Data records:

*** Block opens ***

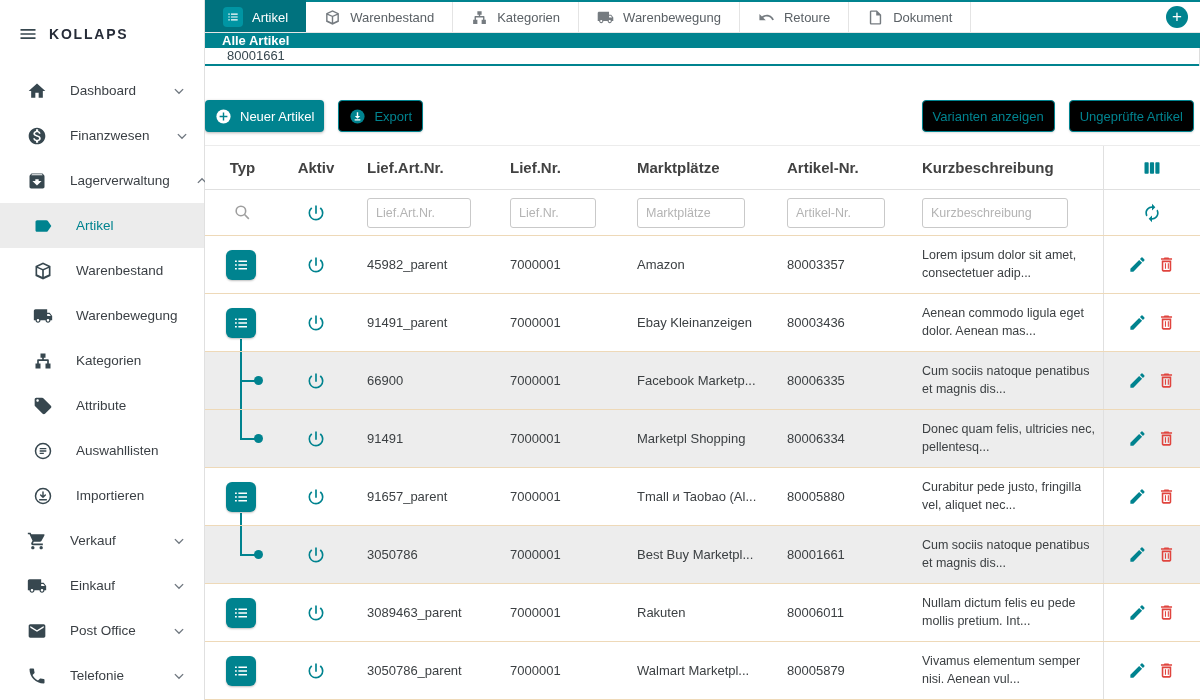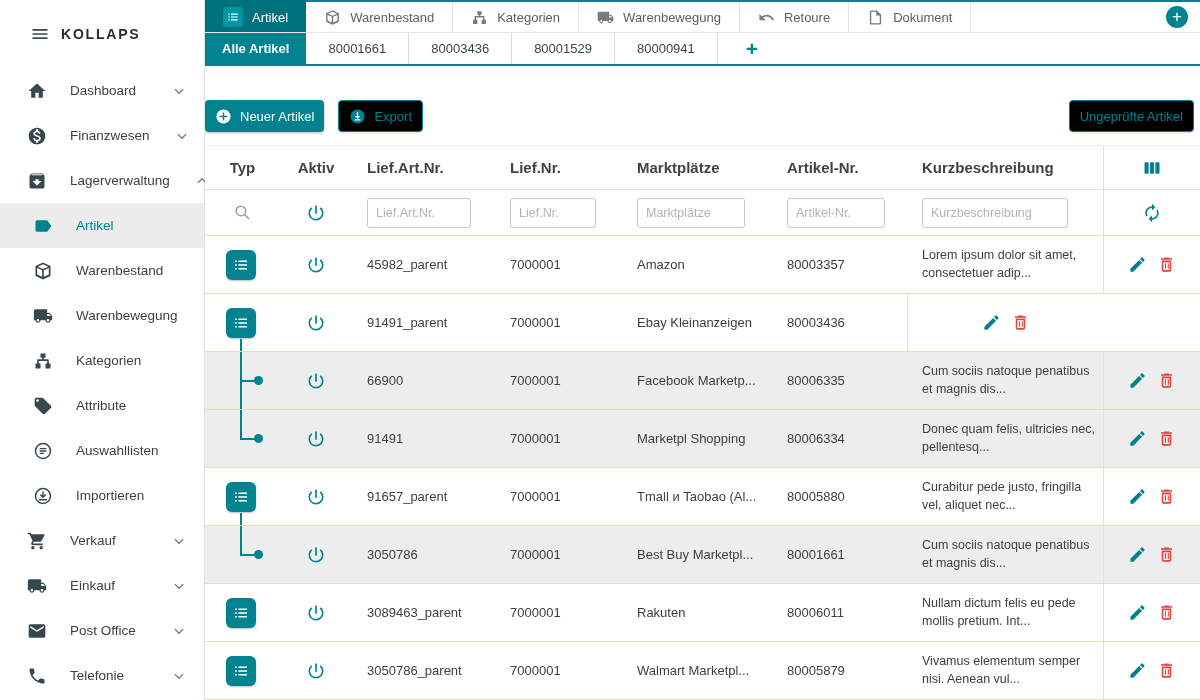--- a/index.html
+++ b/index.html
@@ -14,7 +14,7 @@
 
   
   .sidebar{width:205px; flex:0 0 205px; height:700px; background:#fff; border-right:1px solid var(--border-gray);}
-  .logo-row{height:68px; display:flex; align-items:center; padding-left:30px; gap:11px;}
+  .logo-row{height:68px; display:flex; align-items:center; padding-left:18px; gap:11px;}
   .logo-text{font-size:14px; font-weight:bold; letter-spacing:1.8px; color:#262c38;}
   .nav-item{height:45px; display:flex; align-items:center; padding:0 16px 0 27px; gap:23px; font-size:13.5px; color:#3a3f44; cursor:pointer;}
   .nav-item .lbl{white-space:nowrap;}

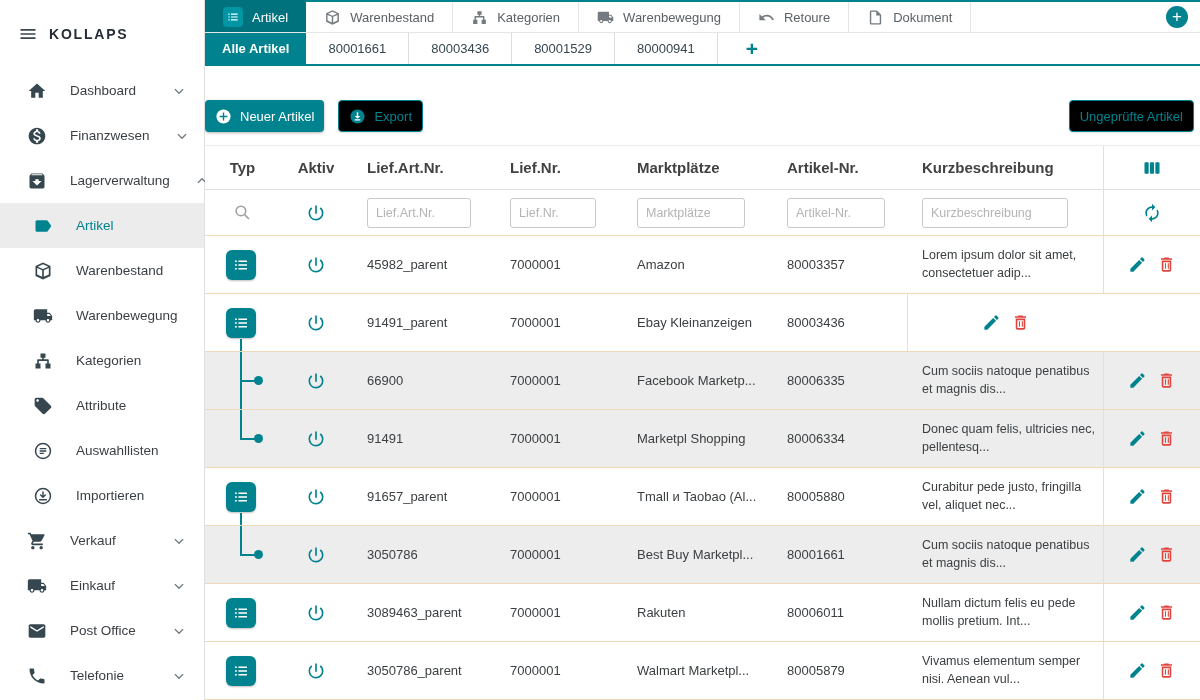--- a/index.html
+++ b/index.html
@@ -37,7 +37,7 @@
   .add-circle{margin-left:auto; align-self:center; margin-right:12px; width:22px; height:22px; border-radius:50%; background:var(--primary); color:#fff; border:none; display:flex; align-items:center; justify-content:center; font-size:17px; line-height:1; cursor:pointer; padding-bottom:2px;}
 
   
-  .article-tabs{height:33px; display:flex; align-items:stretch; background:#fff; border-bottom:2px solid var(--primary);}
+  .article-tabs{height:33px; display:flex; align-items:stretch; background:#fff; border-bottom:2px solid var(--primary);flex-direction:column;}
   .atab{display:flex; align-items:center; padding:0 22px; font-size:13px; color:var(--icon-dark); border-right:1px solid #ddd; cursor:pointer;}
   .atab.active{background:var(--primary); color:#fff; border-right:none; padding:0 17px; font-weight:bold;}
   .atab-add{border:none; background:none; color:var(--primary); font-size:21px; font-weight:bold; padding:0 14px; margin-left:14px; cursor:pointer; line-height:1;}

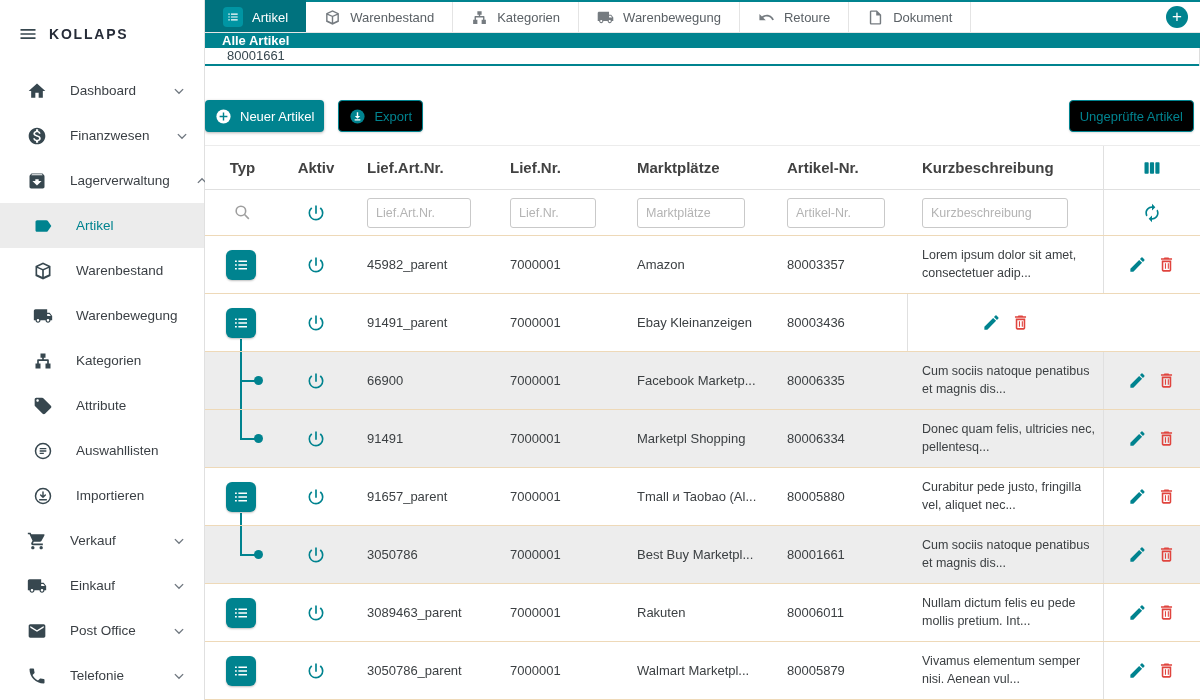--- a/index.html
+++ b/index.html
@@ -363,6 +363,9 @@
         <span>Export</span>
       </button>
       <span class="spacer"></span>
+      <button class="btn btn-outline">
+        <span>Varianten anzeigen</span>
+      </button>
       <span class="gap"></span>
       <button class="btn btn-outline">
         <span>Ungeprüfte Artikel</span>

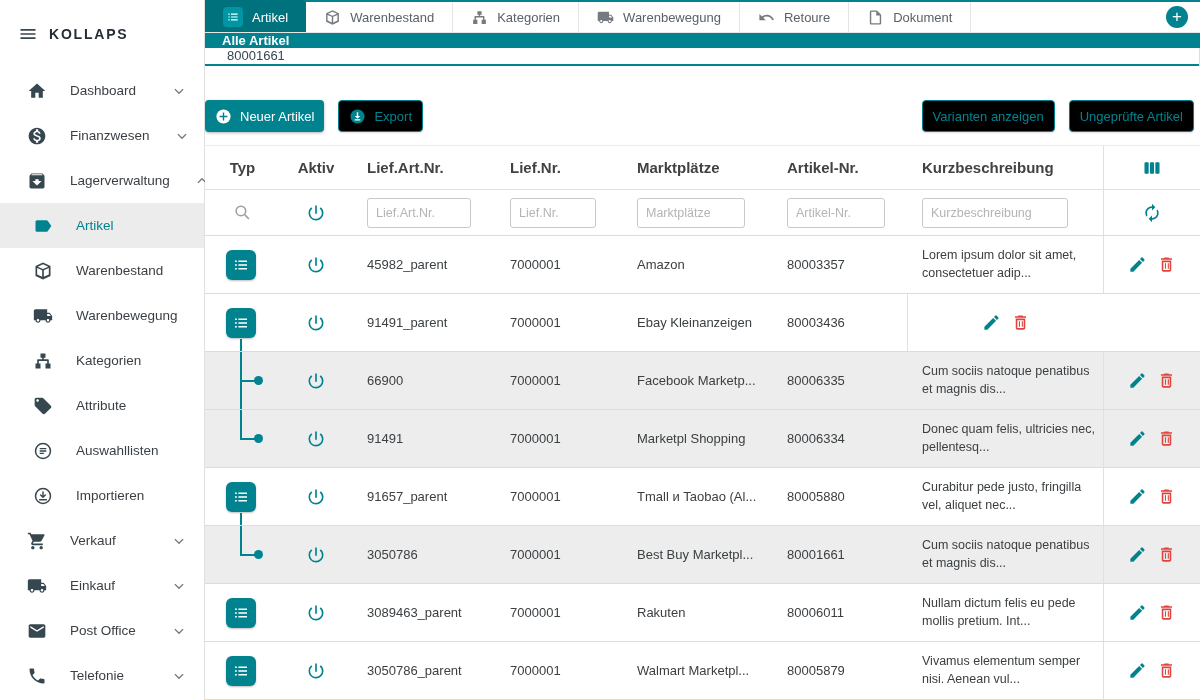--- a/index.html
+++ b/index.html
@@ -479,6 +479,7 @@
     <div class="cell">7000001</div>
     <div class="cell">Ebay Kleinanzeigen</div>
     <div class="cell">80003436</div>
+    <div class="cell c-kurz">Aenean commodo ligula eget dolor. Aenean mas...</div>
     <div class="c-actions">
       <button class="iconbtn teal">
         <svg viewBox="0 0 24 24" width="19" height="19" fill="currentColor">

*** Block closes ***

Exercise requirements: Check the entries above for the word "span" and copy every line where it turns up.

The completed task:
         <span>Export</span>
       <span class="spacer"></span>
+        <span>Varianten anzeigen</span>
       <span class="gap"></span>
         <span>Ungeprüfte Artikel</span>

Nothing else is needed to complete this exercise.